For all of the hype that the media (e.g., here, here, or here) give to the rankings, a little perspective is in order. The top 20 institutions on the university list collectively enroll slightly more than 150,000 students, which is less than 1.5% of the more than 10.5 million undergraduate students enrolled in four-year degree-granting institutions nationwide. And the lists published today make no mention of the more than 1,500 community colleges currently serving more than 7 million undergraduates nationwide. Indeed, these two-year institutions are educating the most racially and economically diverse cross-sections of college students.
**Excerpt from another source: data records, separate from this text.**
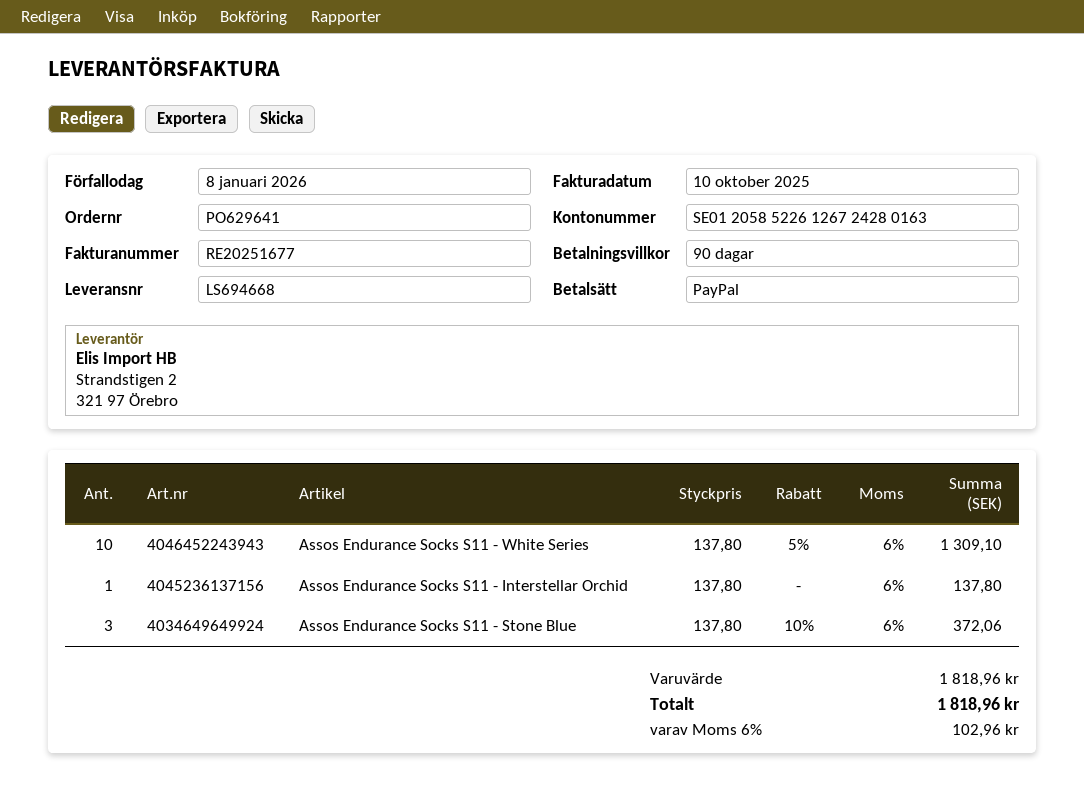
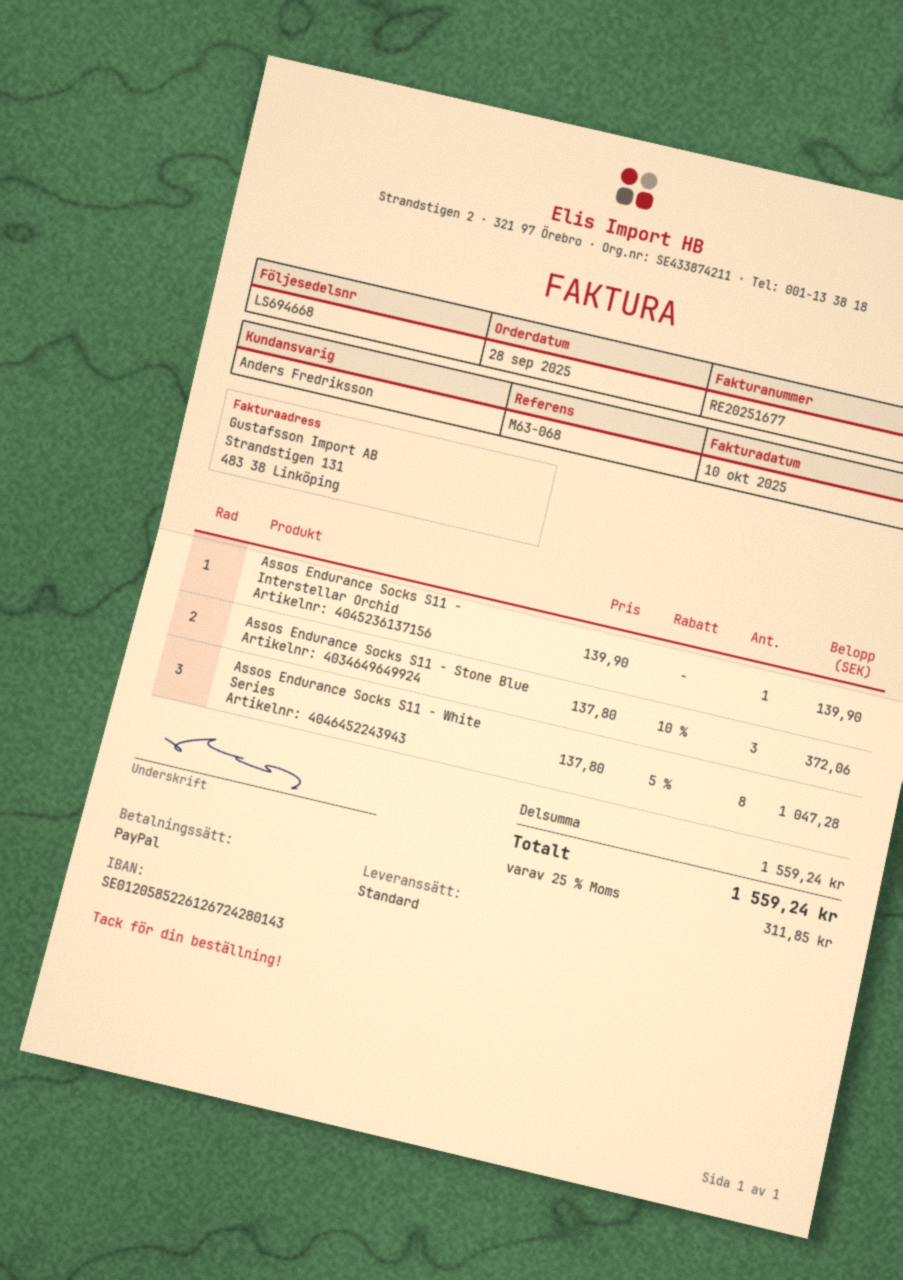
bank account: SE0120585226126724280163 -> SE0120585226126724280143
Assos Endurance Socks S11 - White Series: 10 x 137.80 - 5% = 1309.10 -> 8 x 137.80 - 5% = 1047.28
Assos Endurance Socks S11 - Interstellar Orchid: 1 x 137.80 = 137.80 -> 1 x 139.90 = 139.90
subtotal: 1818.96 -> 1559.24
tax: 6% = 102.96 -> 25% = 311.85
total: 1818.96 -> 1559.24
Data from the CIRP Freshman Survey would suggest that the attention given to the rankings each year (and, yes, it’s clear that perhaps even writing this blog is contributing to the hype) is unwarranted, as national rankings appear to matter little in students’ college choice process. When we break out the data by selectivity, we find that rankings in national magazines only matter for those students at the most selective campuses. Just less than a quarter (24%) of students at the most selective campuses indicated that rankings in national magazines was a “very important” factor in their decision to enroll at their current institution. By contrast, 10% and 11% of students attending institutions categorized as “low selectivity” or “medium selectivity” rated rankings as a “very important” factor in their decision process.

Instead, cost and financial aid are increasingly being considered as top factors in students’ college choice process, as we reported in the 2013 Freshman Survey monograph.

Given the lack of importance students place upon rankings in deciding where to attend college and the amount of time institutional research officers put into filling out the annual USNWR survey, what’s the point? Perhaps the rankings help those at the top attract greater numbers of donors and larger gifts, which in turn facilitate their ability to rest atop these lists. But they also encourage poor behavior (a.k.a., cheating, lying) among some colleges and universities – what an example to set for students!

A perennial critique of the USNWR rankings is that the lists focus less on outcomes, although the methodology does include measures of first-year retention and six-year graduation rates. And this year, the magazine added student loan default rates and campus crime, though the editor of the magazine downplayed the latter statistic and suggested that readers should not place much stock in campus crime rates.

The Obama administration is proposing a rating system of its own that focuses more on outcomes, and the details of this proposal are expected to be released later this fall. HERI Director Sylvia Hurtado joined a panel, hosted by UCLA’s Civil Rights Project, on Capitol Hill last week to advocate for fairness in the measures used. Sylvia presented CIRP data highlighting the importance of using input-adjusted measures to account for differentials in student preparation and campus resources when measuring outcomes like retention and degree completion. When we look at the distribution of campuses that do better than expected given the students they serve and the resources at their disposable, we tend to see a very different ranked list.